Camille Corot - Biography Born to milliners on 16 July,1796, Camille Corot seemed destined for a life in business. Abandoning his commercial career at the age of 26, Corot began to study under the academic landscape painter Victor Bertin, learning classical composition both in the studio and in his travels to Italy, the Netherlands and England. His gift for landscape was immediately apparent, and by 1845 he was critically acclaimed and selling his work regularly. His close alignment with nature, while not idealising the concept of the happy yeoman that his contemporary Millet presented, nor the romantic view of nature as an antidote to increased urbanisation and industrialisation of the age proposed by Rousseau, brought him into the realm of the Barbizon school.

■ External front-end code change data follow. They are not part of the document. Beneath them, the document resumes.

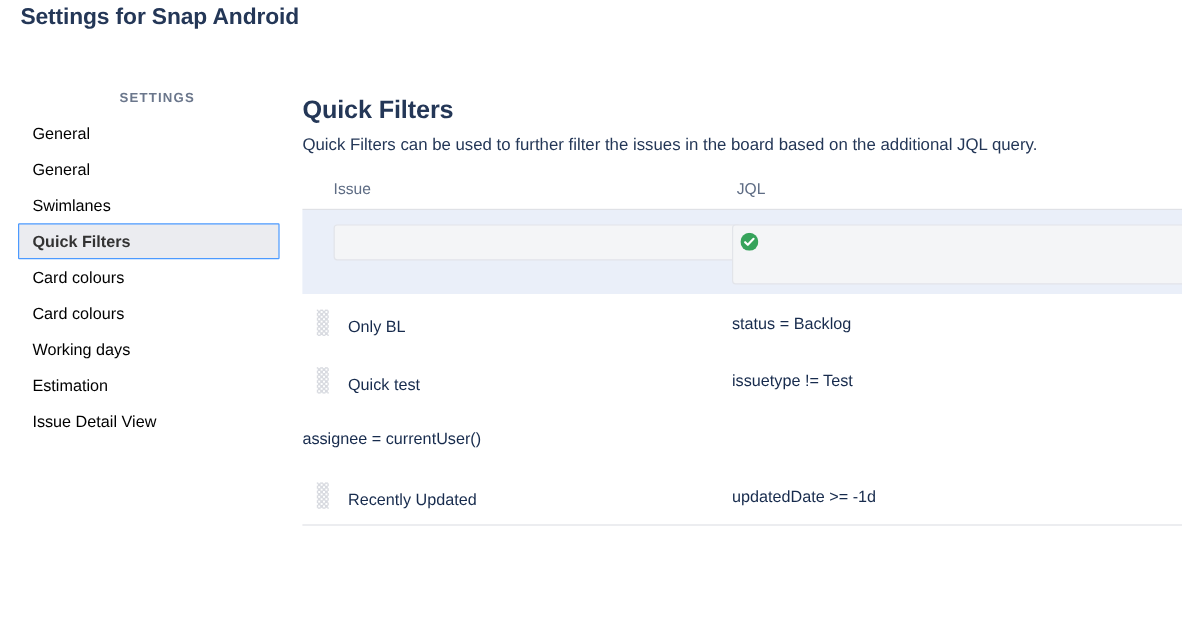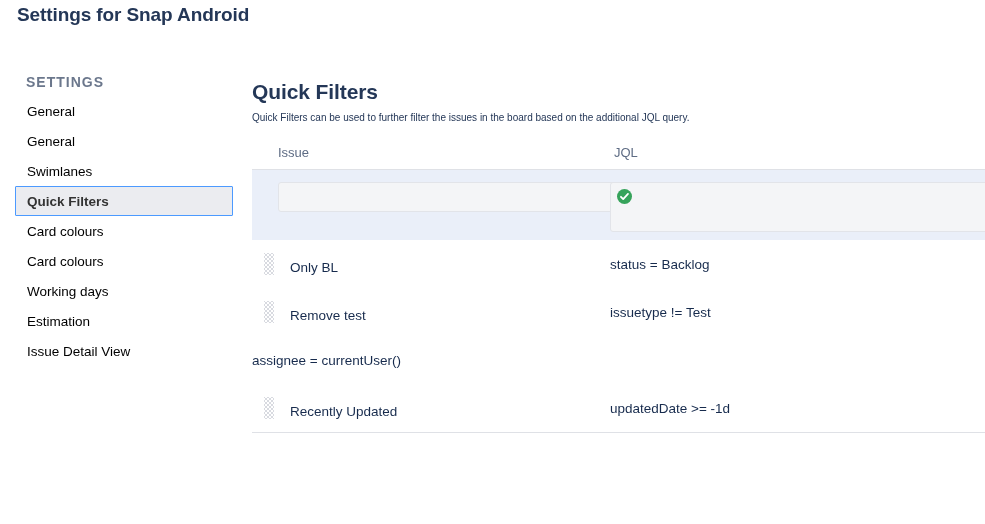"SETTINGS" .sidebar-heading { font-size: 14px -> 11px; text-align: none -> center }
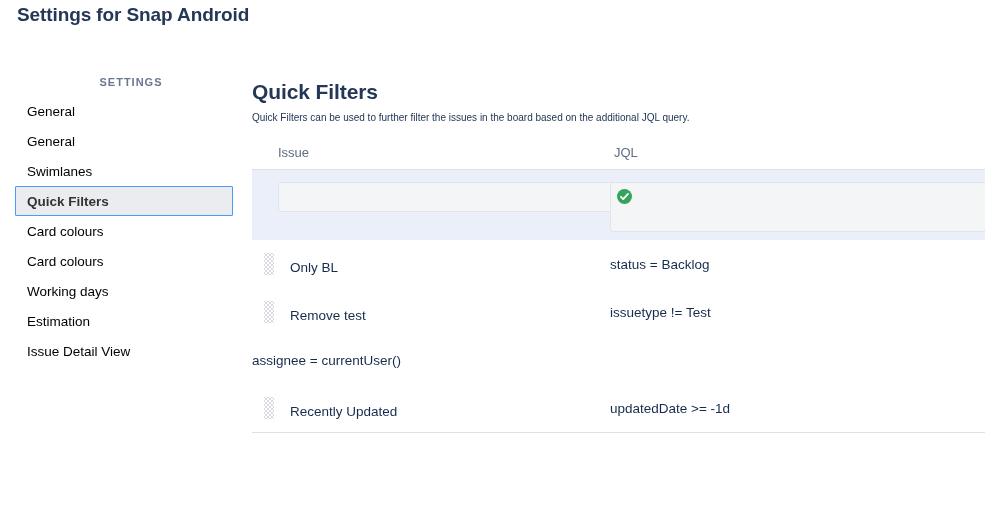"Quick Filters can be used" .section-desc { font-size: 10px -> 14px }
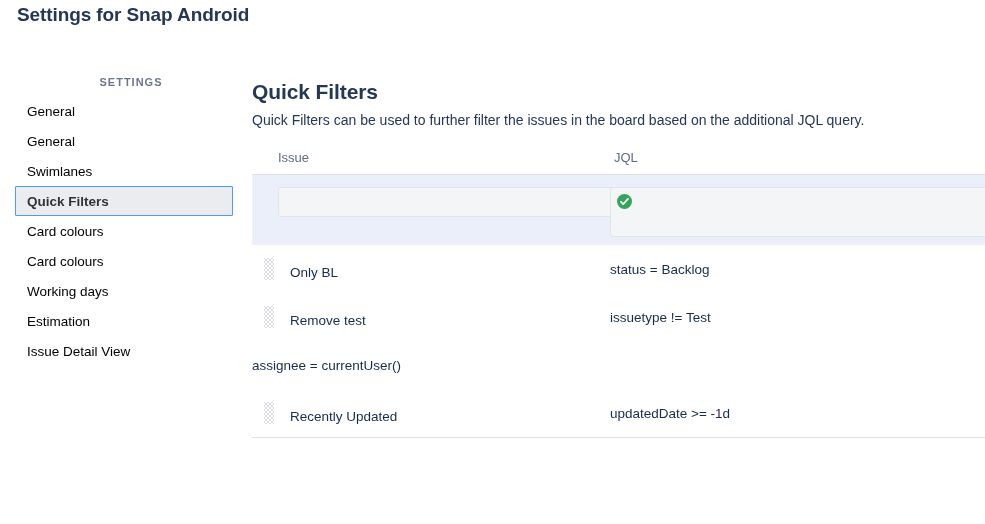"Remove test" span { text: Remove -> Quick }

Today, Corot is most appreciated for very different kinds of landscape: for plein air sketches, never destined to be exhibited themselves but painted outdoors in preparation for studio pictures, and for lyrical views of the countryside he called souvenirs. The soft, silvery souvenirs recapture a poetic response to nature. Their fresh touch and light atmosphere are informed by outdoor studies and combined with a strong sense of form retained from classical French landscapes of the seventeenth century. Corot's work was an important influence on younger Impressionist painters.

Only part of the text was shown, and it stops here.